Barbara lives in the UK and came to me through the online consultation service I offer through my website. As you will see, Barbara is a nurse and the detail she gave me was a wonderful blend of professional and personal information, which is precisely what I need, to come to an accurate picture of an individual's health problem.
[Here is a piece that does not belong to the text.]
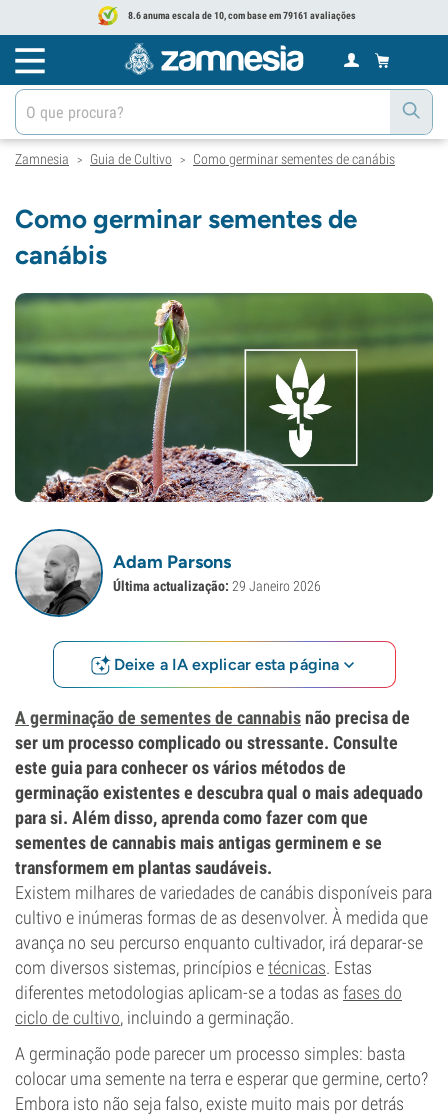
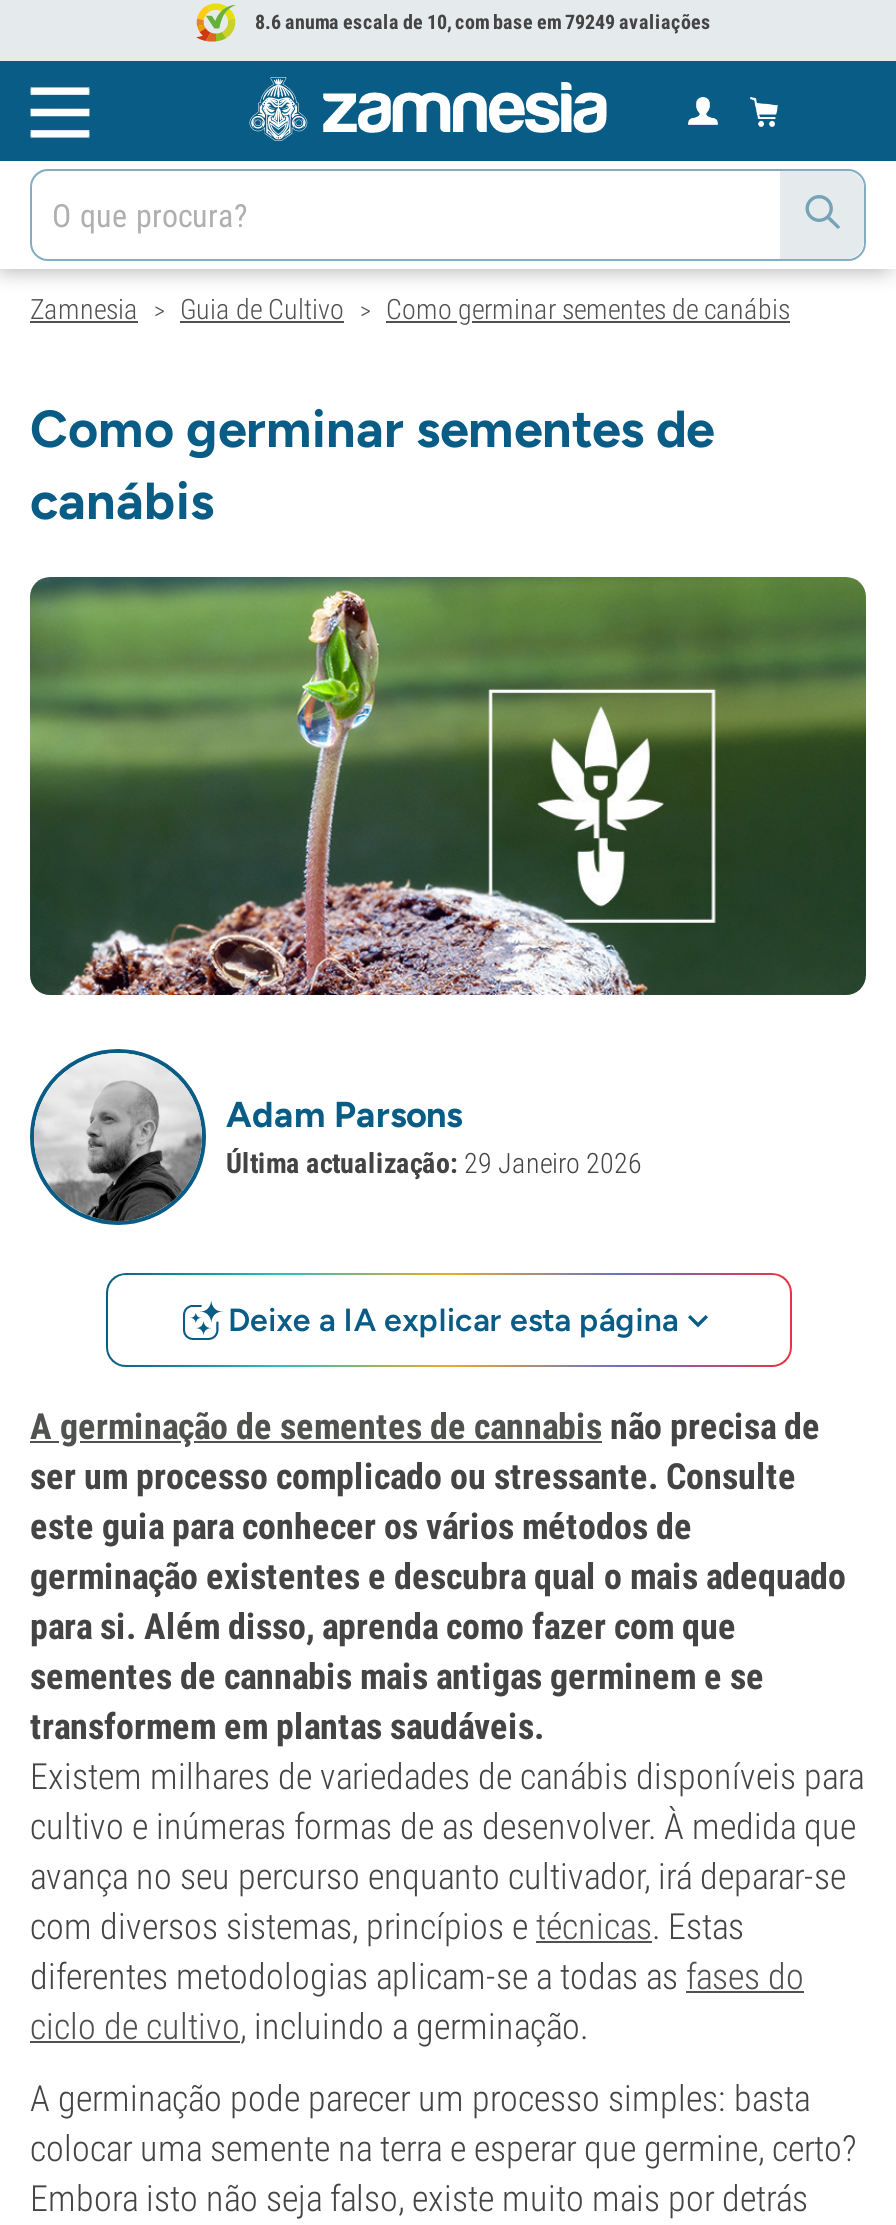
- 8.6 anuma escala de 10, com base em 79161 avaliações
+ 8.6 anuma escala de 10, com base em 79249 avaliações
Barbara contacted me May 10, 2001 and introduced herself to me as follows;
Age: 47
Sex: Female
Date of Birth: 5/17/53
Occupation: Nurse
Present Health Problems:
Dear Robert,
I have been suffering breast cancer (right side) for 3 yrs. I had a needle biopsy done to confirm this. I'm not sure if it is estrogen sensitive but I assume that it is. I've been managing the cancer myself, mostly with herbs, diet and escharotics. I noticed on your web page that you use Chickweed on skin cancers and wonder if that can be used on an open breast cancer as an escharotic. I feel very strong but have doubts I can beat the cancer altogether. I continue to work as a nurse. Right now I'm using Shark Liver Oil and Bbeta-glucon supplements. I also use Yarrow, Red Clover and Essiac tea.
Major Illnesses:
Hepatitis C (HCV)
Brief Medical History:
I have a history of HCV for which I take Milk Thistle and have had very good results with no elevation of liver enzymes for many years (>5yrs). Otherwise I am healthy. I've had surgery for a thyroglossal cyst at 20 years old. and oral surg for a cyst above one of my incisors at 14 years old. Also I have had cosmetic surgery on my nose (rhinoplasy) about 12 years ago.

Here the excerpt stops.